◆ Provided information:
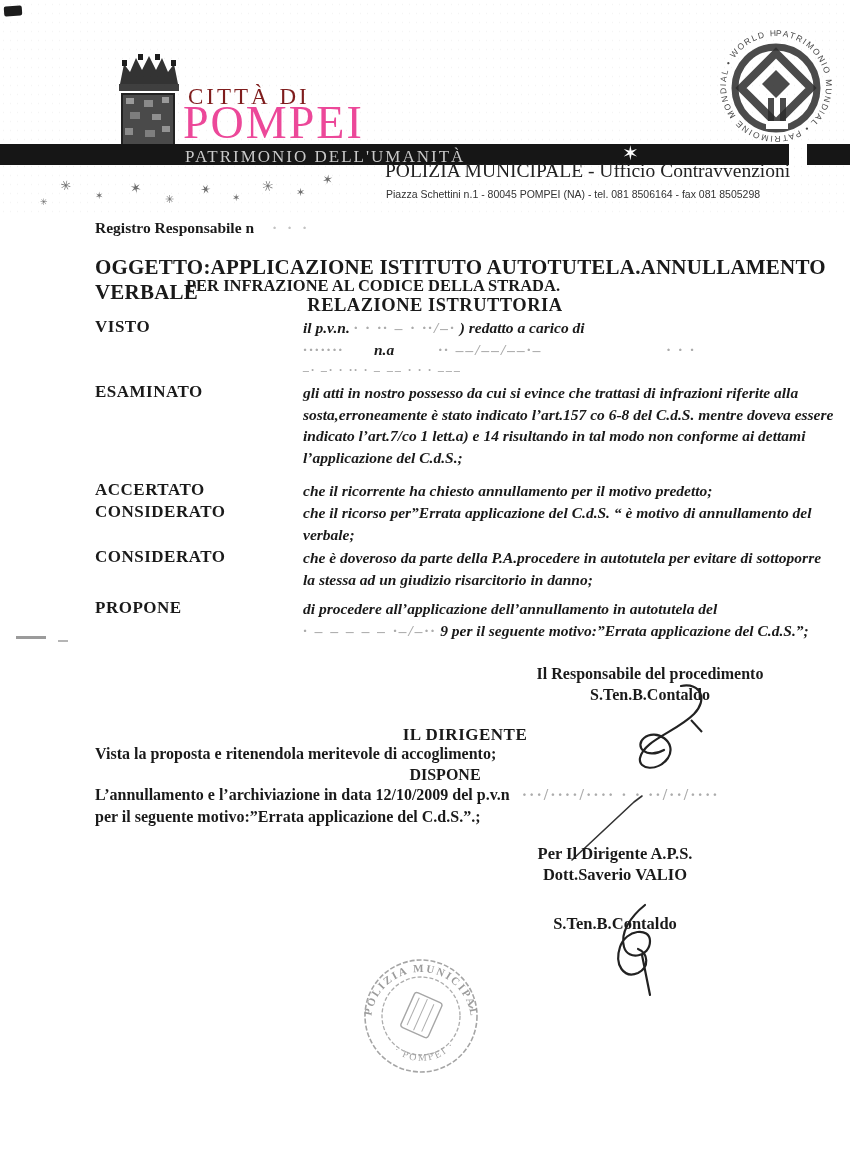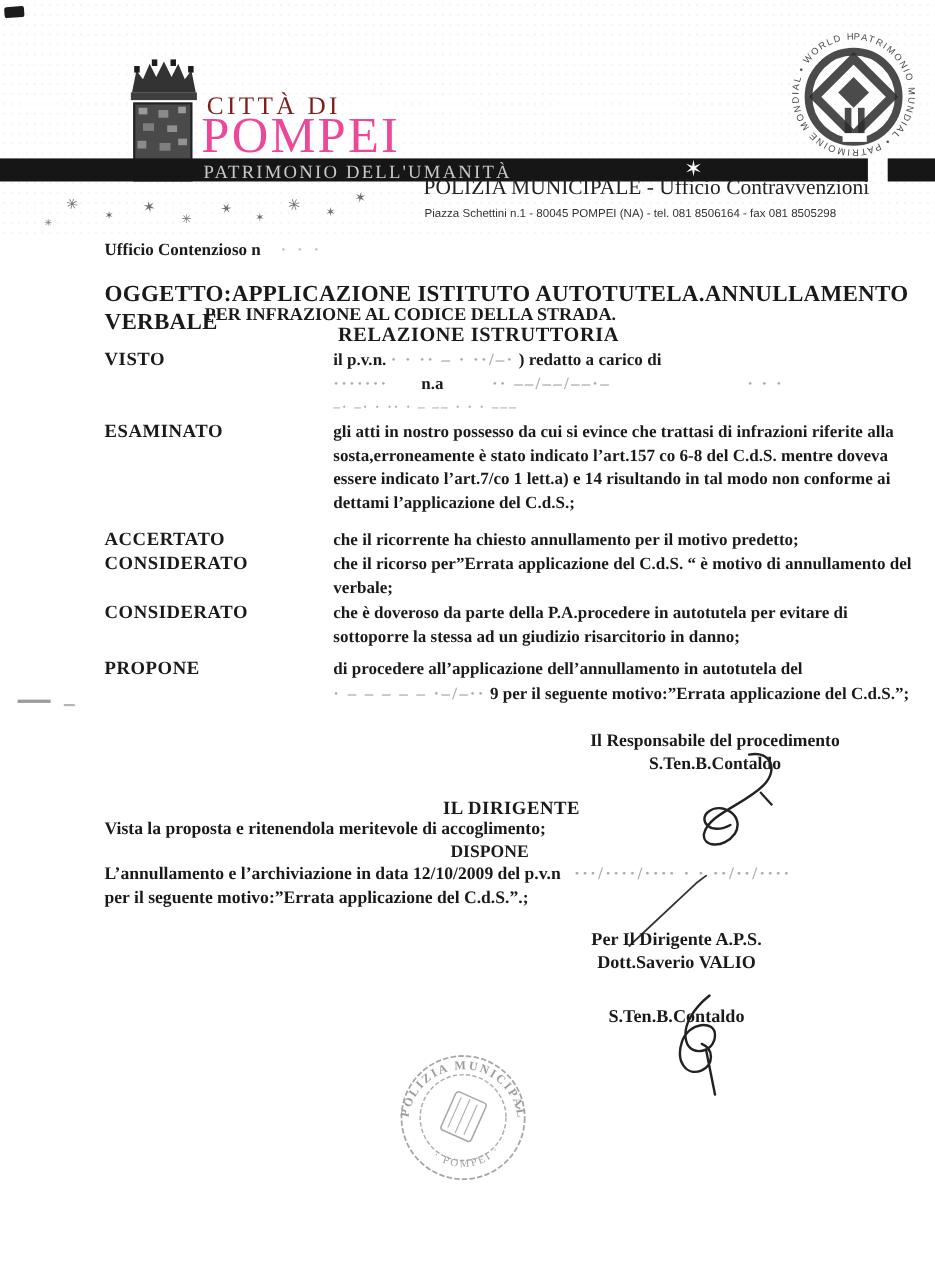"Ufficio Contenzioso n" span { text: Ufficio Contenzioso -> Registro Responsabile }
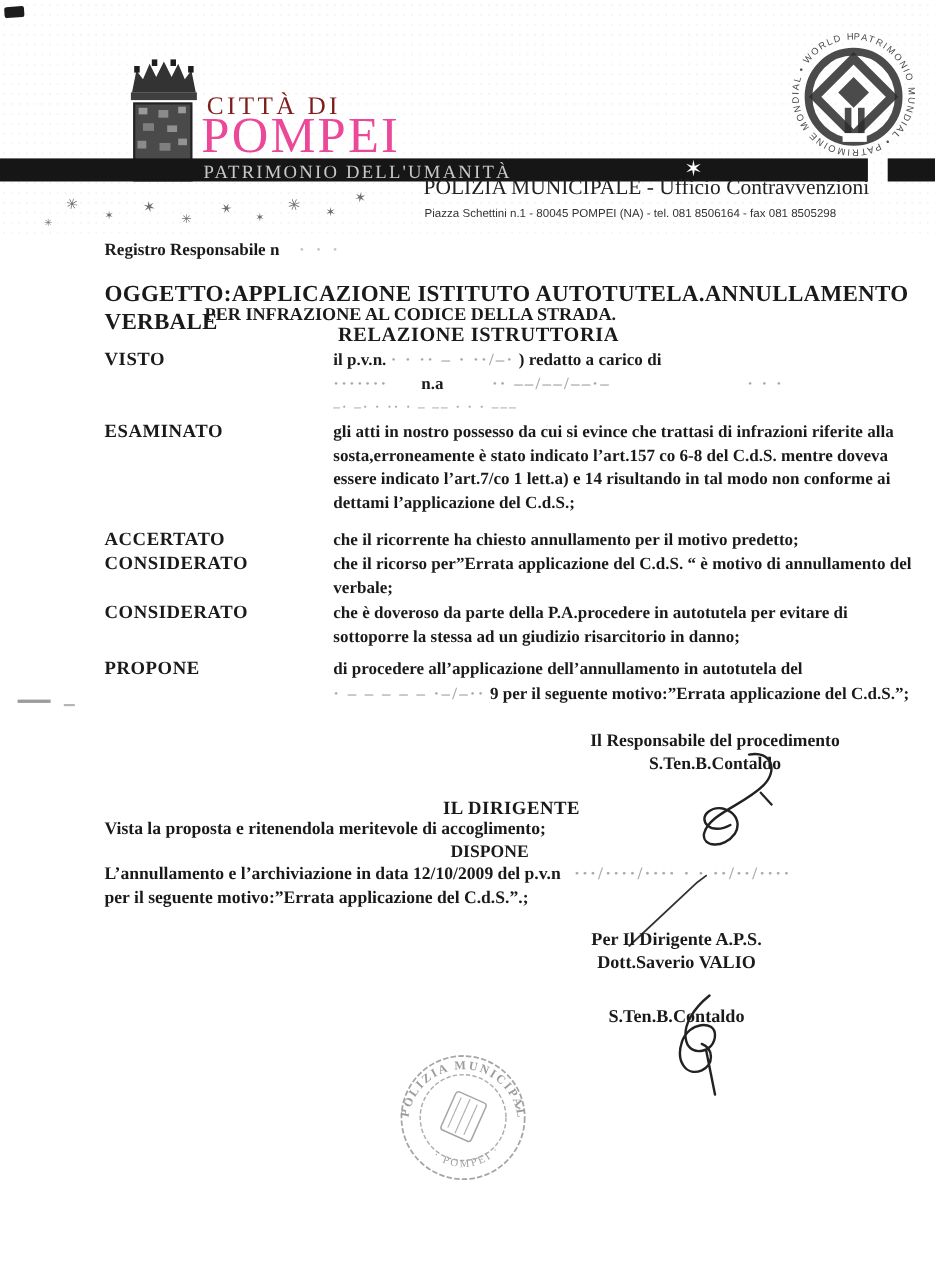"il p.v.n. · · ··" .row .cnt { font-style: none -> italic }
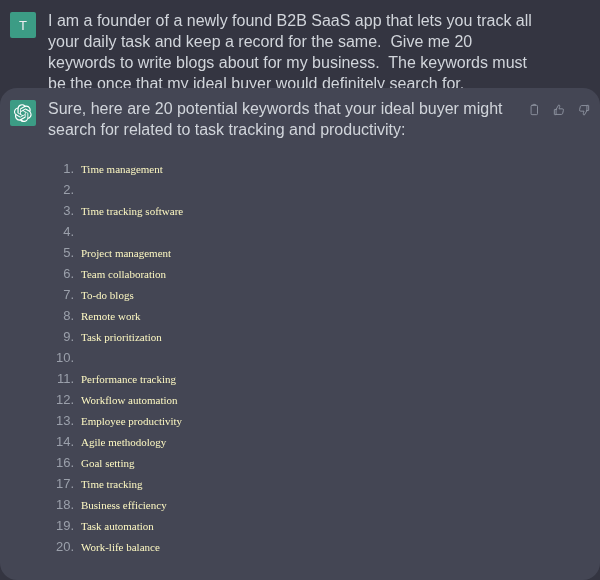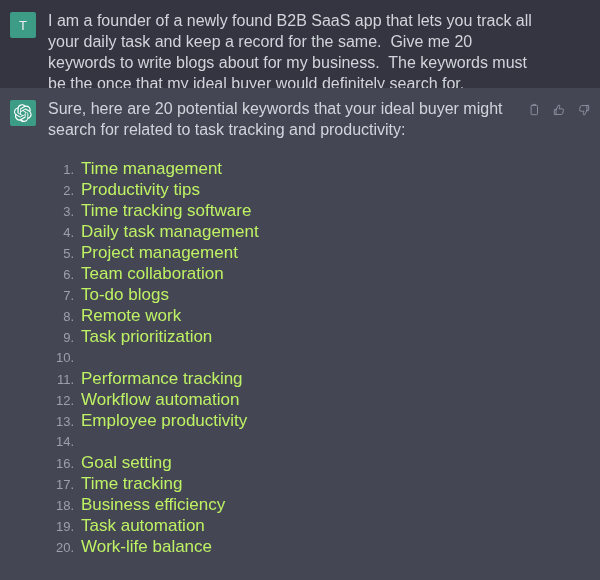"Sure, here are 20 potential" .msg-assistant { border-radius: none -> 17px }
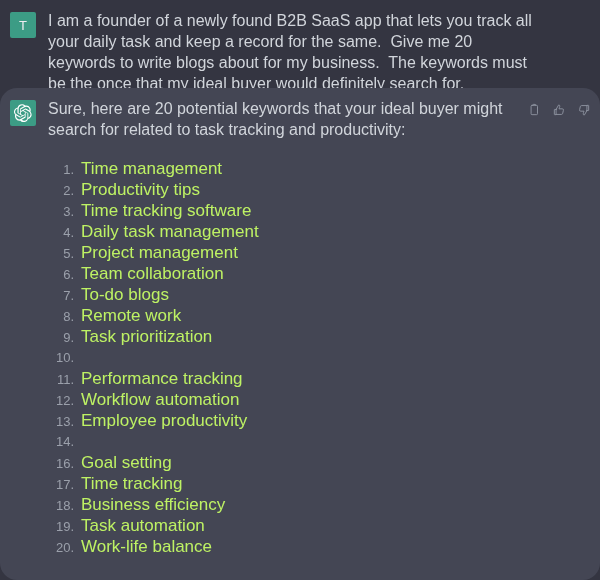"Time management" .kw-text { color: #bef264 -> #fef9c3; font-family: none -> Liberation Serif, serif; font-size: 17px -> 11px }
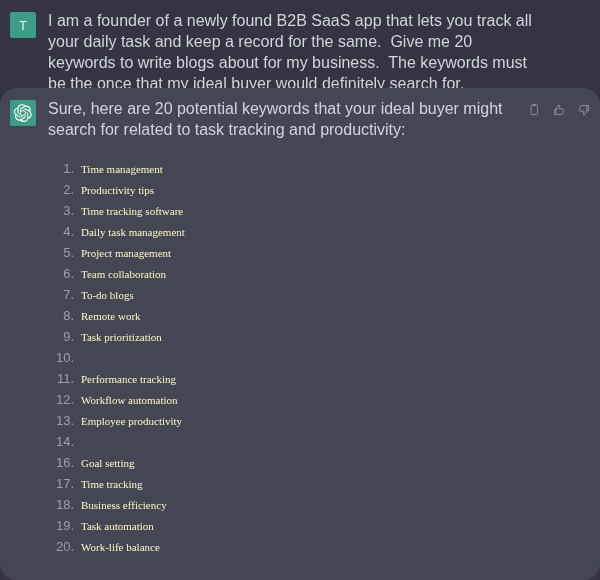"Productivity tips" span.kw-text { html: <span>Productivity tips</span> -> none }
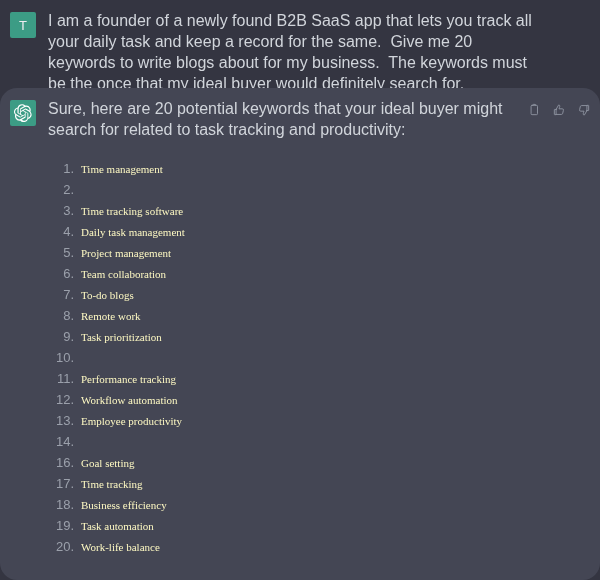"Daily task management" span.kw-text { html: <span>Daily task management</span> -> none }
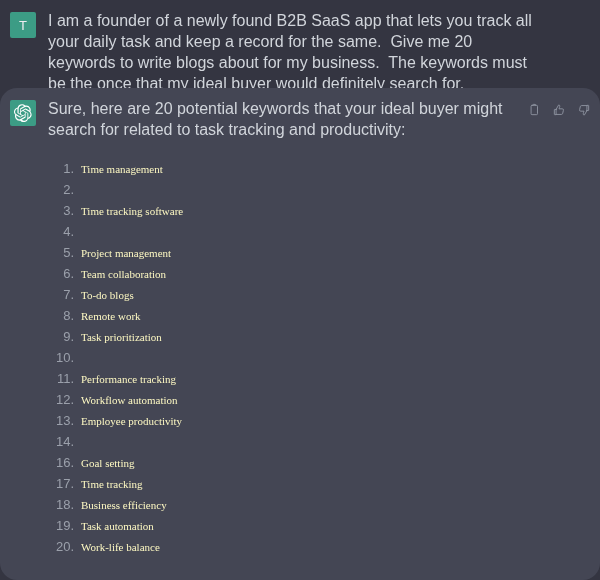"Agile methodology" span.kw-text { html: none -> <span>Agile methodology</span> }
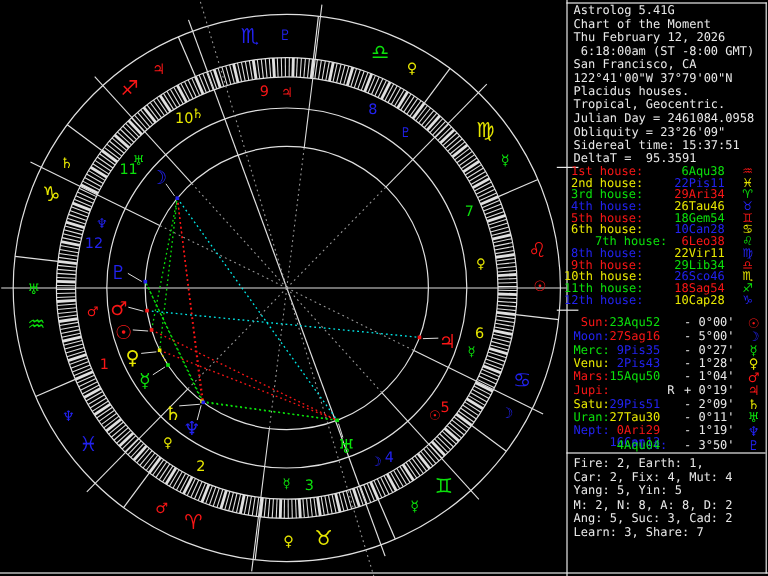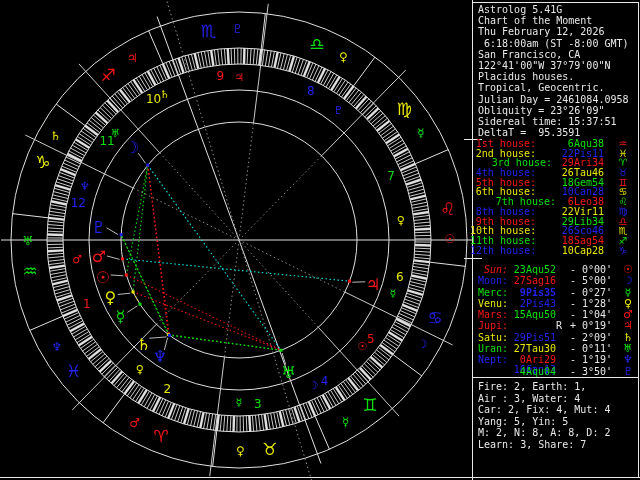"3rd house:" span.lbl { margin-left: 16px -> none }
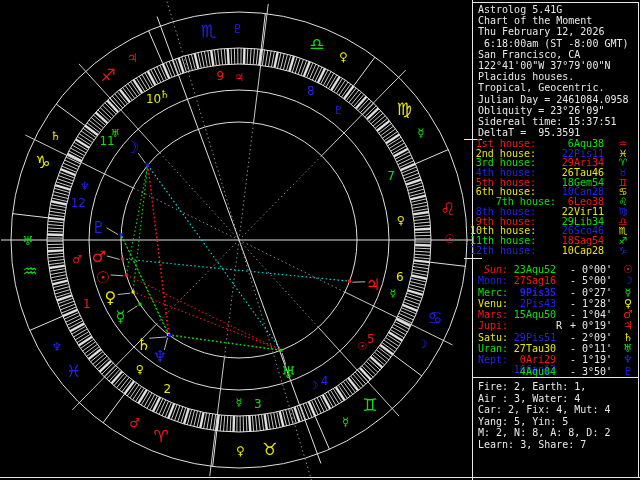"Sun:" span.lbl { font-style: italic -> none }
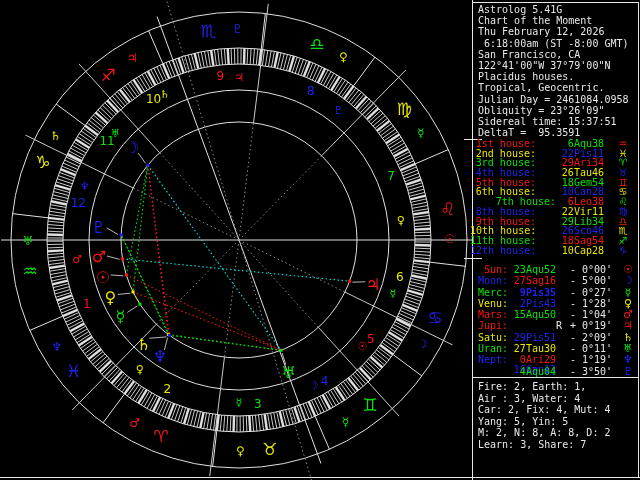"23Aqu52" .prow .val { text-align: right -> none }
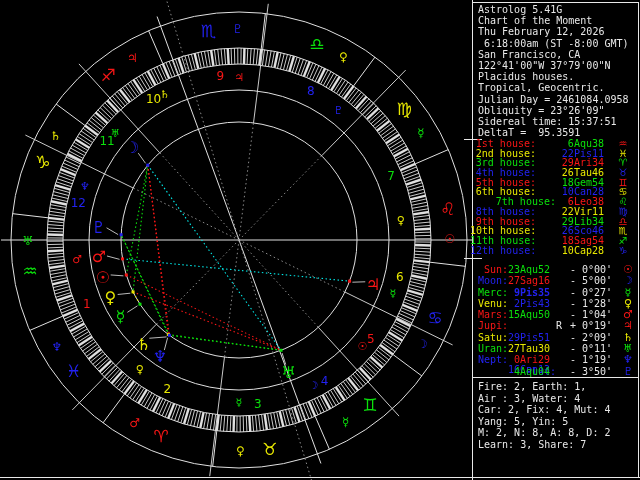"9Pis35" span.val { font-weight: bold -> none }
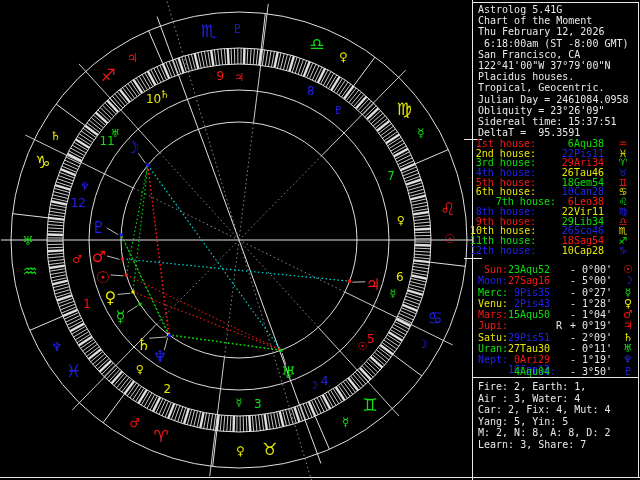"Air : 3, Water: 4" div { html: <div>Air : 3, Water: 4</div> -> none }
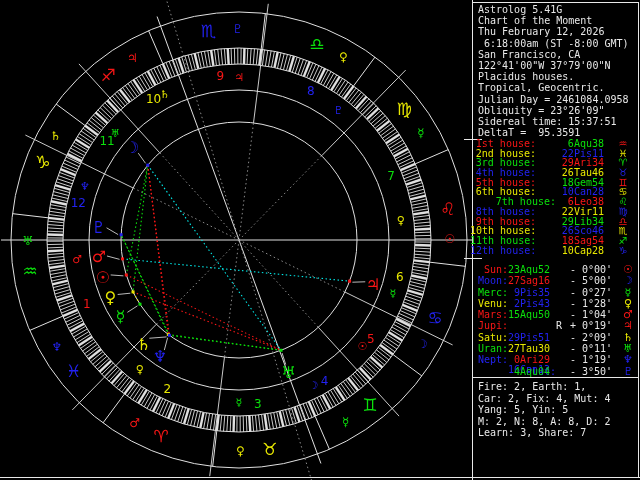"Ang: 5, Suc: 3, Cad:" div { html: none -> <div>Ang: 5, Suc: 3, Cad: 2</div> }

◆ What you should do:
The copy must include every record exactly and none of the pictures.

◆ Written answer:
"Ufficio Contenzioso n" span { text: Ufficio Contenzioso -> Registro Responsabile }
"il p.v.n. · · ··" .row .cnt { font-style: none -> italic }
"Sure, here are 20 potential" .msg-assistant { border-radius: none -> 17px }
"Time management" .kw-text { color: #bef264 -> #fef9c3; font-family: none -> Liberation Serif, serif; font-size: 17px -> 11px }
"Productivity tips" span.kw-text { html: <span>Productivity tips</span> -> none }
"Daily task management" span.kw-text { html: <span>Daily task management</span> -> none }
"Agile methodology" span.kw-text { html: none -> <span>Agile methodology</span> }
"3rd house:" span.lbl { margin-left: 16px -> none }
"Sun:" span.lbl { font-style: italic -> none }
"23Aqu52" .prow .val { text-align: right -> none }
"9Pis35" span.val { font-weight: bold -> none }
"Air : 3, Water: 4" div { html: <div>Air : 3, Water: 4</div> -> none }
"Ang: 5, Suc: 3, Cad:" div { html: none -> <div>Ang: 5, Suc: 3, Cad: 2</div> }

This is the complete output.